Continue aqui, inspirada e inspiradora.
Como sempre.
Um abraço
Marta Nartins
De ensinartes a 14 de Abril de 2008 às 02:16
Um texto sensível sobre a mãe, onde se reverão todas os seres do mundo que tiveram a sorte de ter uma sempre por perto.
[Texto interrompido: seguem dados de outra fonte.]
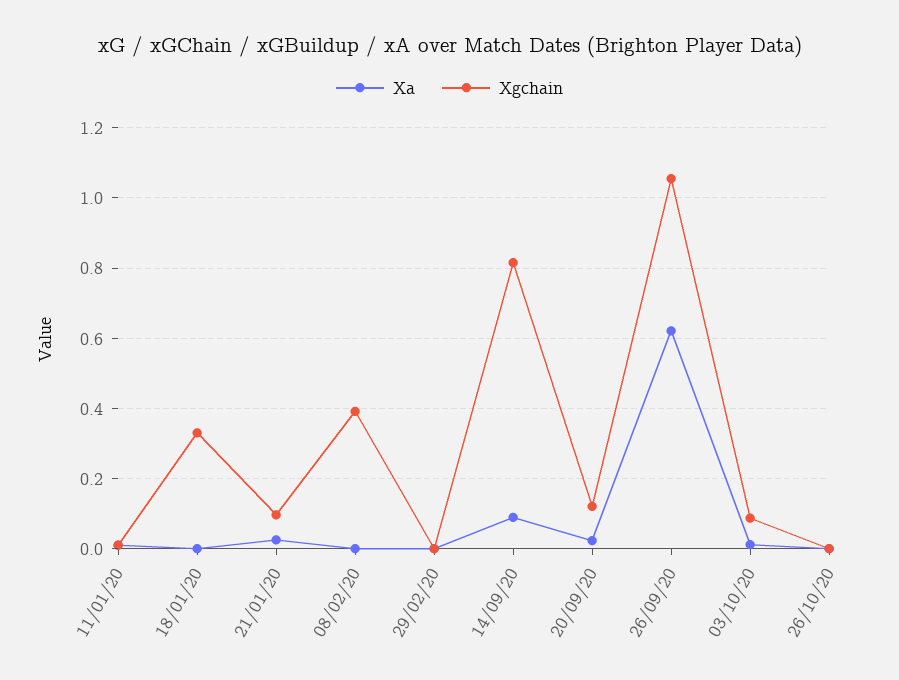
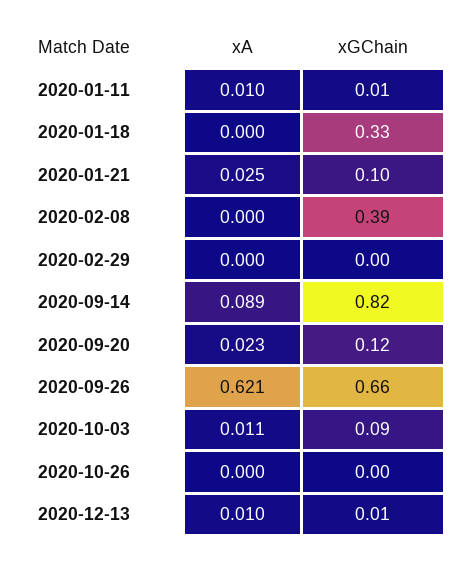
Xgchain, 26/09/20: 1.06 -> 0.66
Xa, 2020-12-13: none -> 0.01
Xgchain, 2020-12-13: none -> 0.01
Pra fechar esse ciclo, convidava-te para leres o texto sobre a definição de avó que há tempos andou a circular por aí, não sei se te chegou, mas que tive a ousadia de plagiar no meu blog...http://ensinartes.blogs.sapo.pt
cumprimentos anónimos
De Maria a 14 de Abril de 2008 às 15:58
Fiquei surpreendida porque não sabia que tinha um blog e feliz por poder ler os seus textos mais assiduamente.Gostei muito do texto, como sempre gosto de todos os seus textos.Vou imprimi-lo para ler aos meus alunos e divulgar o seu blog.
Obrigada pelas suas palavras.
Maria
De padeiradealjubarrota a 16 de Abril de 2008 às 03:22
Entendo tudo. Profundamente.
De tita a 16 de Abril de 2008 às 13:44
Olá Laurinda

Fiquei contente em descobrir que partilha deste novo mundo ... cá me vou convertendo também.
Obrigado por falar mais uma vez sobre a sua MÃE ,mulher de grande nobreza de carácter e, acima de tudo, um exemplo de esperança, generosidade , disponibilidade e de muita fé...quem não gostaria de percorrer a vida de mão dada com ela ???
Já me deu a mão muita vez, já me ouviu muito ...já me ensinou que a amizade não tem limites. Obrigado por
me deixar fazer parte da vossa vida algumas vezes.

tita
De Patrícia a 15 de Outubro de 2008 às 10:49
Laurinda!

Ontem foi um dia em que eram precisas várias janelas para deixar o fresco entrar... e cada vez que pensava nessa imagem ia ler mais um post !
Cheguei a comentar com uma amiga que estava a ficar viciada, até que li este e aí pensei "um dia quero que alguém fale de mim assim!"

Muito obrigada pela companhia e pelas Ideias para Pensar!